Scan the listing below. Report each line that includes "bottom".

=== Begin Enclosure ===

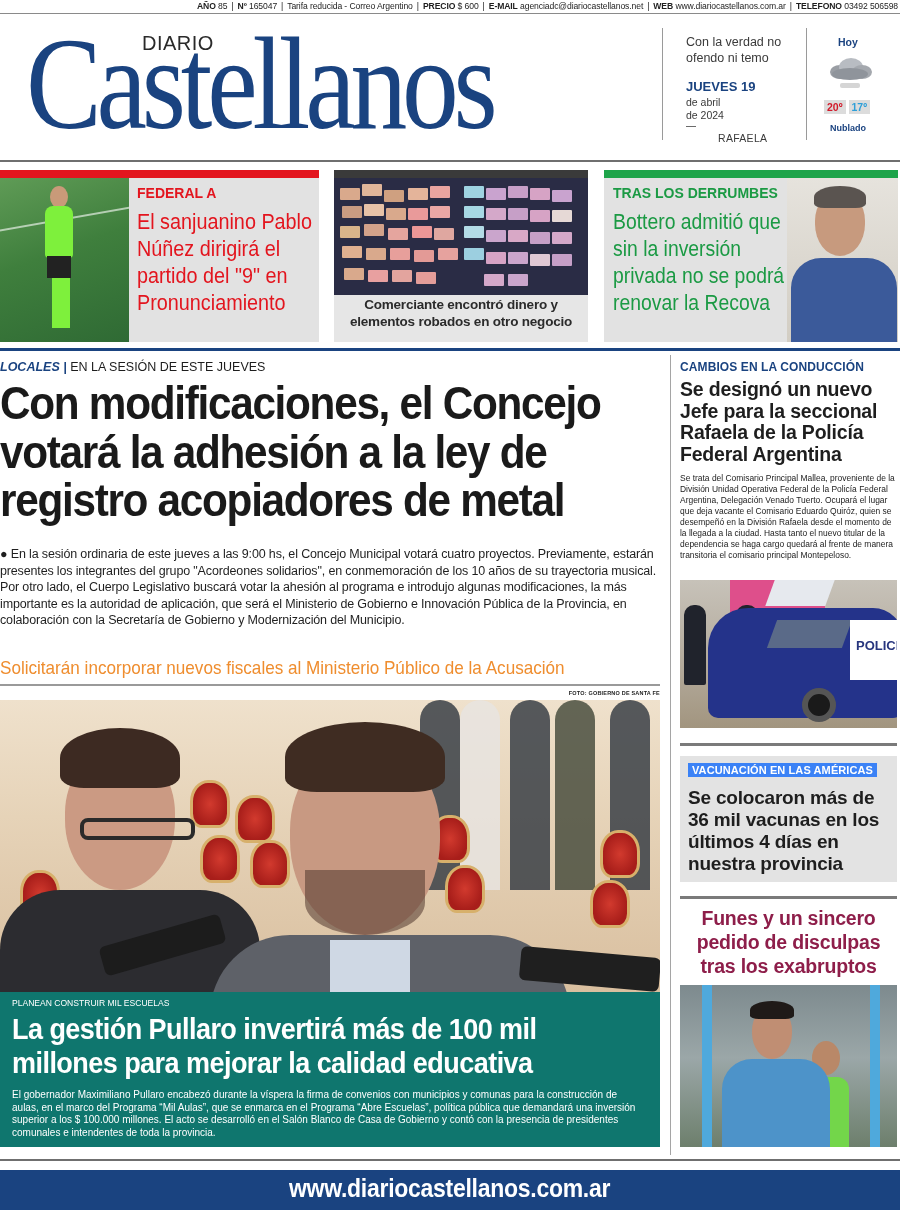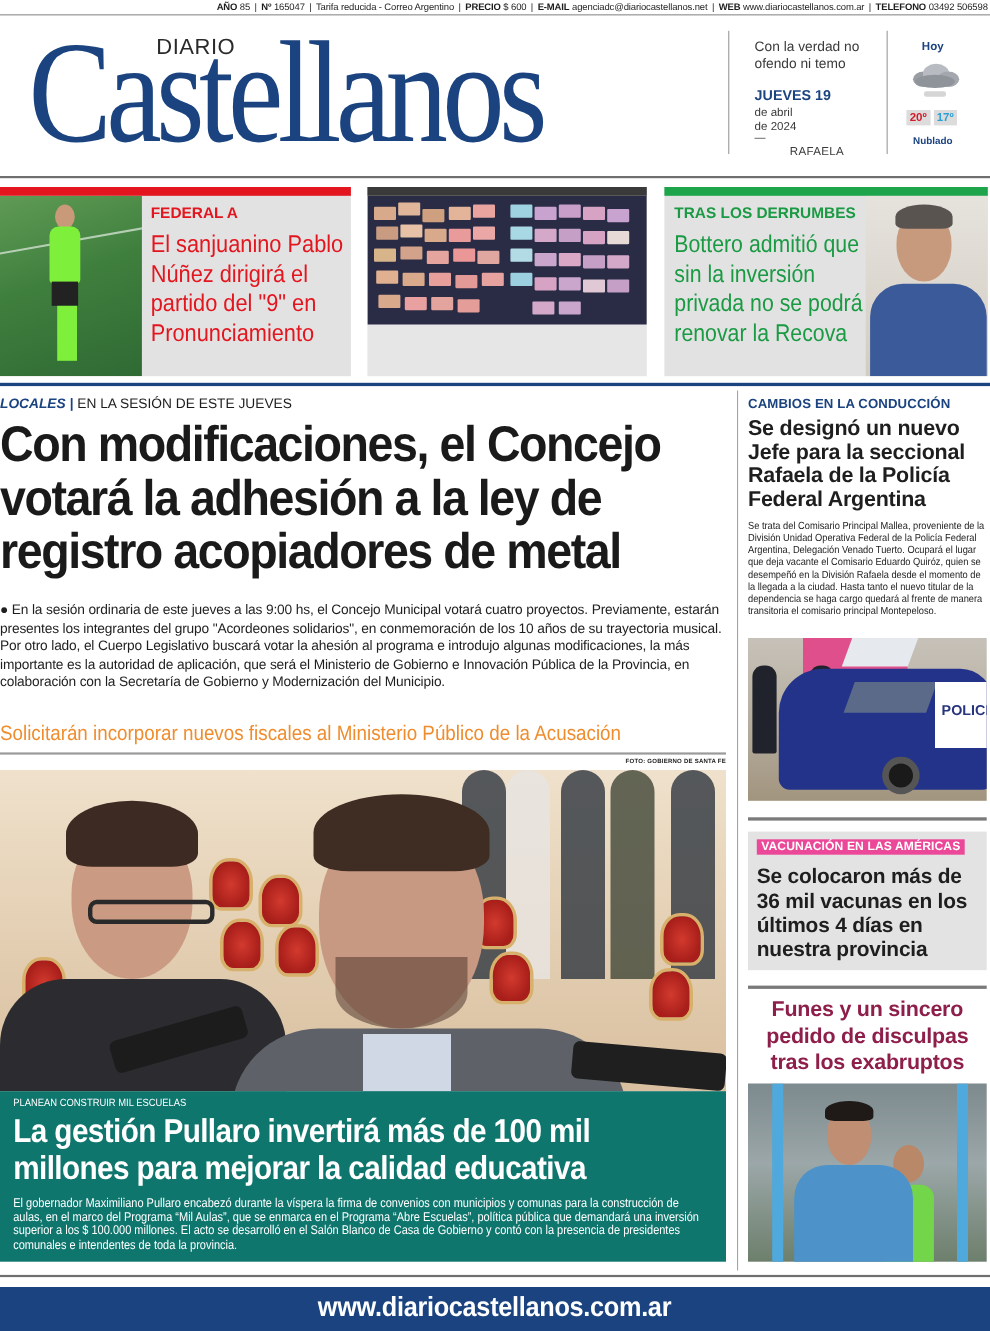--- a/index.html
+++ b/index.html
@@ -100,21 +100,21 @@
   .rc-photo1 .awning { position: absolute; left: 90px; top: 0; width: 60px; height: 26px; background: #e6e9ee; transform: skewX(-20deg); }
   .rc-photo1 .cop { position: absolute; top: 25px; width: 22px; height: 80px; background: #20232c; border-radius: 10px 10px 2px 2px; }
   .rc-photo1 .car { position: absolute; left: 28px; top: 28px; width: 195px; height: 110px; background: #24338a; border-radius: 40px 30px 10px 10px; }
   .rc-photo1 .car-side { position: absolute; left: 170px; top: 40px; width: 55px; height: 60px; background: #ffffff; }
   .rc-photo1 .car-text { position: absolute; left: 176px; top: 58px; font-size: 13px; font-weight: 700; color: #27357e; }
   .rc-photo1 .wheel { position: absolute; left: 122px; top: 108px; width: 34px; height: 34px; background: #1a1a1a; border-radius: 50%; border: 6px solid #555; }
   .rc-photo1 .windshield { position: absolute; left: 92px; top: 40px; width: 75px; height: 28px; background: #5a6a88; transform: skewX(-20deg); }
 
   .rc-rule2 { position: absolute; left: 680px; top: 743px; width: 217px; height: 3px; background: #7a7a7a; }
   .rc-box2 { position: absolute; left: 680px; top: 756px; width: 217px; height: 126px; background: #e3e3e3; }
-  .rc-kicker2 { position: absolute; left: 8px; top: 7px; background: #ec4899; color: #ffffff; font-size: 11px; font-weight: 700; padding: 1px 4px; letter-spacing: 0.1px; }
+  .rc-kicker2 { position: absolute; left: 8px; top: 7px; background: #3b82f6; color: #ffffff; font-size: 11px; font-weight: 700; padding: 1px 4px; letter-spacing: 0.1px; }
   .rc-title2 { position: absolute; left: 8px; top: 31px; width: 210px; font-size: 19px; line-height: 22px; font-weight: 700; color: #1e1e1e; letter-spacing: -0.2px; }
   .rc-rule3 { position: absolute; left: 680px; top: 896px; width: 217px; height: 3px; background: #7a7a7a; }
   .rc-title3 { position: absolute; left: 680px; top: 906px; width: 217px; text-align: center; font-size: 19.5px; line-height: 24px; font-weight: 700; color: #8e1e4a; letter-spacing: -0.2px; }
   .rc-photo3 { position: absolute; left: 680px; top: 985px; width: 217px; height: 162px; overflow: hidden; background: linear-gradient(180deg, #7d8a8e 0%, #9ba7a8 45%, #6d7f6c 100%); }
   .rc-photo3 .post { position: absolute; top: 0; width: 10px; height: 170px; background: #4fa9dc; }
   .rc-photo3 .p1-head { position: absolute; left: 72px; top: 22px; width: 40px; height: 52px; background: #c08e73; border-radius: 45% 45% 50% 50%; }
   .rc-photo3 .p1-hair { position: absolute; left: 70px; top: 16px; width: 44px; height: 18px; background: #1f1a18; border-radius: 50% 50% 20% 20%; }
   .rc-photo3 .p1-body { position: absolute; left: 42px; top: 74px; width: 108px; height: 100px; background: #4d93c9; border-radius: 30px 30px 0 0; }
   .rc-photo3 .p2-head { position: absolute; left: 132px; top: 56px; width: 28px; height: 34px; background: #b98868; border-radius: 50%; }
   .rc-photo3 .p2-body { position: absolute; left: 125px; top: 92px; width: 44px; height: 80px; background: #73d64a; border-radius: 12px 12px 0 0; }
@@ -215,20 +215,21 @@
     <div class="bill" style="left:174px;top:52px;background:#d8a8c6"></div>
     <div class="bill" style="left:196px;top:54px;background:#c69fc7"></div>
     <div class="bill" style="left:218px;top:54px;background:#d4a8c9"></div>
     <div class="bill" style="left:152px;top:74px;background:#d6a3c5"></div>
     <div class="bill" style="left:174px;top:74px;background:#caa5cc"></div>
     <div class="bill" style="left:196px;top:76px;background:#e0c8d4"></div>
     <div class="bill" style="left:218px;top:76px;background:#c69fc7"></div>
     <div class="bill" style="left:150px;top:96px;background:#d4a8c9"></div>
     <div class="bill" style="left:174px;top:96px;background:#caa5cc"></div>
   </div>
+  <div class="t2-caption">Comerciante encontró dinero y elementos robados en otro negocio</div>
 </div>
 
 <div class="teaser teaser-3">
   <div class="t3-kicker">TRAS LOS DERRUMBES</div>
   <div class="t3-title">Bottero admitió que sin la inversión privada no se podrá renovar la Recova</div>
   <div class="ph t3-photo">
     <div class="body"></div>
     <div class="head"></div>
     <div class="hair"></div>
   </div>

=== End Enclosure ===
=== Begin Enclosure ===

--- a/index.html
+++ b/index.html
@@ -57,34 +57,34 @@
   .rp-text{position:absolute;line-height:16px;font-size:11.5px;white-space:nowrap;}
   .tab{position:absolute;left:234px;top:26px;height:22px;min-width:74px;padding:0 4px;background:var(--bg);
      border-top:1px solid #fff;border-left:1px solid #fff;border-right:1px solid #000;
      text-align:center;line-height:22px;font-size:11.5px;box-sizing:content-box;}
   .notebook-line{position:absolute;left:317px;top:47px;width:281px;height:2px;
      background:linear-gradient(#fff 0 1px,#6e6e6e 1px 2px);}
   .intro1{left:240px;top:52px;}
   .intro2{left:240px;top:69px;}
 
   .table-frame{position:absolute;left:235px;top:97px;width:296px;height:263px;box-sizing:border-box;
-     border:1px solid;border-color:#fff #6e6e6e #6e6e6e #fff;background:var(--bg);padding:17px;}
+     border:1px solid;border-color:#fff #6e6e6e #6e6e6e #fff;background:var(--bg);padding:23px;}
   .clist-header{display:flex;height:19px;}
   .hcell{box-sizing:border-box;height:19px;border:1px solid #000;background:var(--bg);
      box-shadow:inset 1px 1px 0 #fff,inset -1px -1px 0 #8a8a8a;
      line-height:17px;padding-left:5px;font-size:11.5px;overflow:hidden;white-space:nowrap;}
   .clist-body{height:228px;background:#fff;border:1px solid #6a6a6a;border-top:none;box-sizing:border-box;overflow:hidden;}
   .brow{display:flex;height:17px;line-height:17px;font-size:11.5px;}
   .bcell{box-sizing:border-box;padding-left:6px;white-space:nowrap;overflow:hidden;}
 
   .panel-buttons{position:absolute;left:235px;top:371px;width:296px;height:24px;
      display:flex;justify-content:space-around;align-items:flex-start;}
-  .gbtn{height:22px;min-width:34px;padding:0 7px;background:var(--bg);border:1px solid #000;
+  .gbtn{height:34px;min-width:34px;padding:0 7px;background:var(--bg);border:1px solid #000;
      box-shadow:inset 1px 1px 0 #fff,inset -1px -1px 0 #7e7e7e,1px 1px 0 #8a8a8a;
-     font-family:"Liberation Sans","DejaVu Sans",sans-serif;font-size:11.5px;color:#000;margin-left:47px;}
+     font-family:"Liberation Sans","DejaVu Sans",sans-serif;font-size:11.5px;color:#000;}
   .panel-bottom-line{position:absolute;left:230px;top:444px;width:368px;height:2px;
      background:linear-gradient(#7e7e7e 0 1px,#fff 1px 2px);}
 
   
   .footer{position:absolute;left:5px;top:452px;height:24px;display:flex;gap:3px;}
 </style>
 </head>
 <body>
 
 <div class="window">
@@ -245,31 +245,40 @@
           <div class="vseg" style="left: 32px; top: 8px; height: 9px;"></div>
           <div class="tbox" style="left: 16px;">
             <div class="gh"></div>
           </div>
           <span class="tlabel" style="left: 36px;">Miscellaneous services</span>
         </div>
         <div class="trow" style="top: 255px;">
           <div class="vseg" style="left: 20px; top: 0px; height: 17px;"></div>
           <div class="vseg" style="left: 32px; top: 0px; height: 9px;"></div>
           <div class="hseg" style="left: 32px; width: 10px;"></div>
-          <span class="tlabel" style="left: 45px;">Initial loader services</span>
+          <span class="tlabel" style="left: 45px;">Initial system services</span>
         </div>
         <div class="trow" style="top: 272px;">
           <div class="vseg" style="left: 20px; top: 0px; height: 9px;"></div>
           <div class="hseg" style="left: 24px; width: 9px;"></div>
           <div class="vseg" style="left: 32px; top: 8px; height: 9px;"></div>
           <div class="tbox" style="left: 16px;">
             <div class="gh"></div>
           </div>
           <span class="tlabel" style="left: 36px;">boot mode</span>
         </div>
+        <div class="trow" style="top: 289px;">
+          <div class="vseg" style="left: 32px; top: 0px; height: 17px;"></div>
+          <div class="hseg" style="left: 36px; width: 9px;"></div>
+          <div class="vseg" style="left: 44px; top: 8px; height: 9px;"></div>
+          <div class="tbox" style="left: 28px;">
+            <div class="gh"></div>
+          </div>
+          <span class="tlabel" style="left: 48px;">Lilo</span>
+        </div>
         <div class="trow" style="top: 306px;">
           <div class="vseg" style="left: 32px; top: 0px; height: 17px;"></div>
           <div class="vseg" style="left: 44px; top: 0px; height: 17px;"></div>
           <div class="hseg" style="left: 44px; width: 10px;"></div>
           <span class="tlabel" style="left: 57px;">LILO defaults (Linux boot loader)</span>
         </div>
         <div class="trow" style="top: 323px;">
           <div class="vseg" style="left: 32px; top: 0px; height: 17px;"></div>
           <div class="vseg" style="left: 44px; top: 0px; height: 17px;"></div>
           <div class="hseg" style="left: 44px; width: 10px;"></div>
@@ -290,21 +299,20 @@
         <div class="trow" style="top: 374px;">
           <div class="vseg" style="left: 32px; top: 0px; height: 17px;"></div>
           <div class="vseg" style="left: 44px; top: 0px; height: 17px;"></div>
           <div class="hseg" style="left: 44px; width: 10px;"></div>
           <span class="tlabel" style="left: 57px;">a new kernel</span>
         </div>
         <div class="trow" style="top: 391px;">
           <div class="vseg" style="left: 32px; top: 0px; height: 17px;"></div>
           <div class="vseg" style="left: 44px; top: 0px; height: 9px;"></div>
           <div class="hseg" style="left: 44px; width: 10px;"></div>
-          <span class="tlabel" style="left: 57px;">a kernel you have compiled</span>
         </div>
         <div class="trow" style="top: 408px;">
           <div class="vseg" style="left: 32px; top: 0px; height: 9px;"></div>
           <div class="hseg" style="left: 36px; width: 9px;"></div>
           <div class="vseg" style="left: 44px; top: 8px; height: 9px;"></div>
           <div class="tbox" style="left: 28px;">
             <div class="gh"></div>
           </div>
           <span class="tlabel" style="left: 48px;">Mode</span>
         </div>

=== End Enclosure ===
=== Begin Enclosure ===

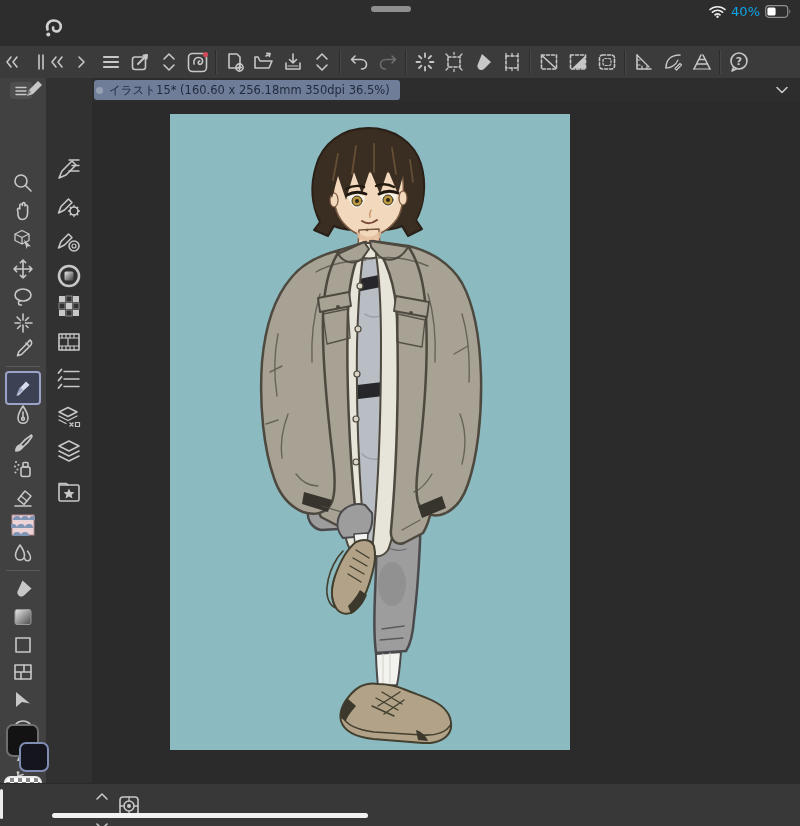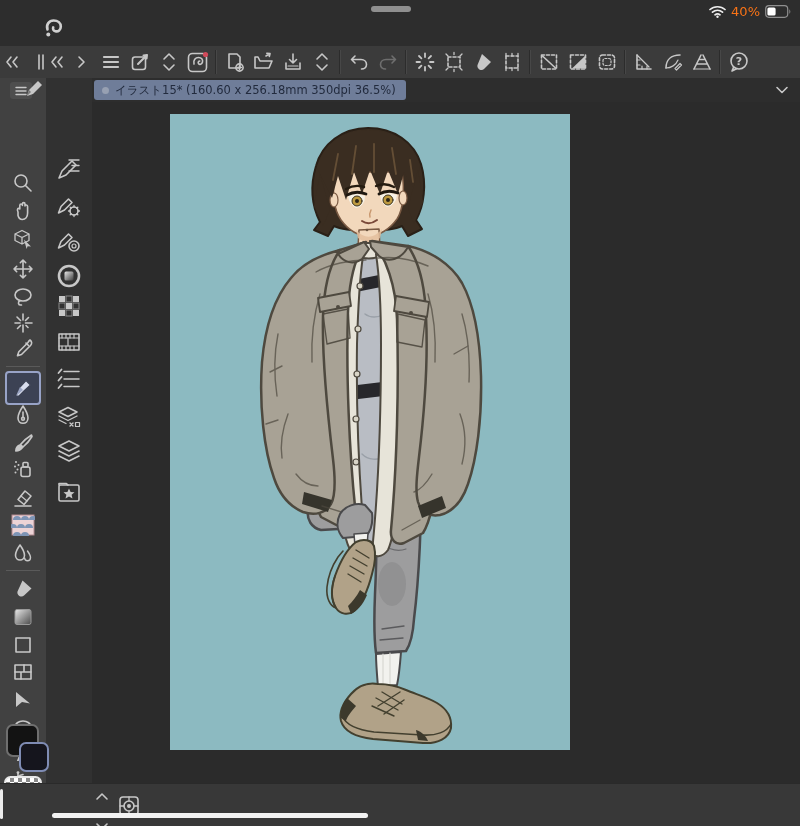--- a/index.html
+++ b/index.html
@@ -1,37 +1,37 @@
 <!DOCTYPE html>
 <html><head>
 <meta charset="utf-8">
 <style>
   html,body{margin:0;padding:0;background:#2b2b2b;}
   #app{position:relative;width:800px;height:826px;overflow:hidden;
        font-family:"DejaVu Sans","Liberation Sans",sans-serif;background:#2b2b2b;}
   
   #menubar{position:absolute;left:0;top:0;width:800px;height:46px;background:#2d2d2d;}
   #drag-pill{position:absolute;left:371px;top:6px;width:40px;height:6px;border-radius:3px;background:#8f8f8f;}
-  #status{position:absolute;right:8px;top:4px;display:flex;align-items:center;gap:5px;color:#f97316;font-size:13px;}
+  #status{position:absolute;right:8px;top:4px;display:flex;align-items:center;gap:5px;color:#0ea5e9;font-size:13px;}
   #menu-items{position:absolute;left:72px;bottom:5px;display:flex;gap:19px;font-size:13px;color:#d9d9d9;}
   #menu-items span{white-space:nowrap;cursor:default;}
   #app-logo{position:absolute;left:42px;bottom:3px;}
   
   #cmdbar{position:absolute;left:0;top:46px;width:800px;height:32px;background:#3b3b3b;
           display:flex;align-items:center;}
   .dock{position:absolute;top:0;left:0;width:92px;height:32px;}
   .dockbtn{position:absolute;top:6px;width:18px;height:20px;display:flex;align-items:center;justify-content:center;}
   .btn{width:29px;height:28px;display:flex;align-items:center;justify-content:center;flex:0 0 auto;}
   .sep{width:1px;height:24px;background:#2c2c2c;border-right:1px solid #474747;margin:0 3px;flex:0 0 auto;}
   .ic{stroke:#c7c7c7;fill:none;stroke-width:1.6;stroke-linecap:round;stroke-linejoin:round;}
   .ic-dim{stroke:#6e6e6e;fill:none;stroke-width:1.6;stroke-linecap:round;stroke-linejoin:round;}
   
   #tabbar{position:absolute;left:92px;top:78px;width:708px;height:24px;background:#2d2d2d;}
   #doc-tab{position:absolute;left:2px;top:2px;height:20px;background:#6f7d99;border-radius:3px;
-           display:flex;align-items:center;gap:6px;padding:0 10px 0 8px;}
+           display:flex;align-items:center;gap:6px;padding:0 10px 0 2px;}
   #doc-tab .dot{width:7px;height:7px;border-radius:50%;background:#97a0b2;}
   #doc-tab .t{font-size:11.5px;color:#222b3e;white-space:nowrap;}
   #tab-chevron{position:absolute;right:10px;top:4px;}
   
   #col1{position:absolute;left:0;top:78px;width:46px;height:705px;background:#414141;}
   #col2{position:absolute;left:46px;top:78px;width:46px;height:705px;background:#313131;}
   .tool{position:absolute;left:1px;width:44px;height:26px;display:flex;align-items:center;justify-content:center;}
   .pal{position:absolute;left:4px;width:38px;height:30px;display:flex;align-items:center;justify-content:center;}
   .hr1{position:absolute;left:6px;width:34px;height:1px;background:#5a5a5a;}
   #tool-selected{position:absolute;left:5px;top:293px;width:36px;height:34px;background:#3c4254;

=== End Enclosure ===

Exercise solution
   .panel-bottom-line{position:absolute;left:230px;top:444px;width:368px;height:2px;
   #menu-items{position:absolute;left:72px;bottom:5px;display:flex;gap:19px;font-size:13px;color:#d9d9d9;}
   #app-logo{position:absolute;left:42px;bottom:3px;}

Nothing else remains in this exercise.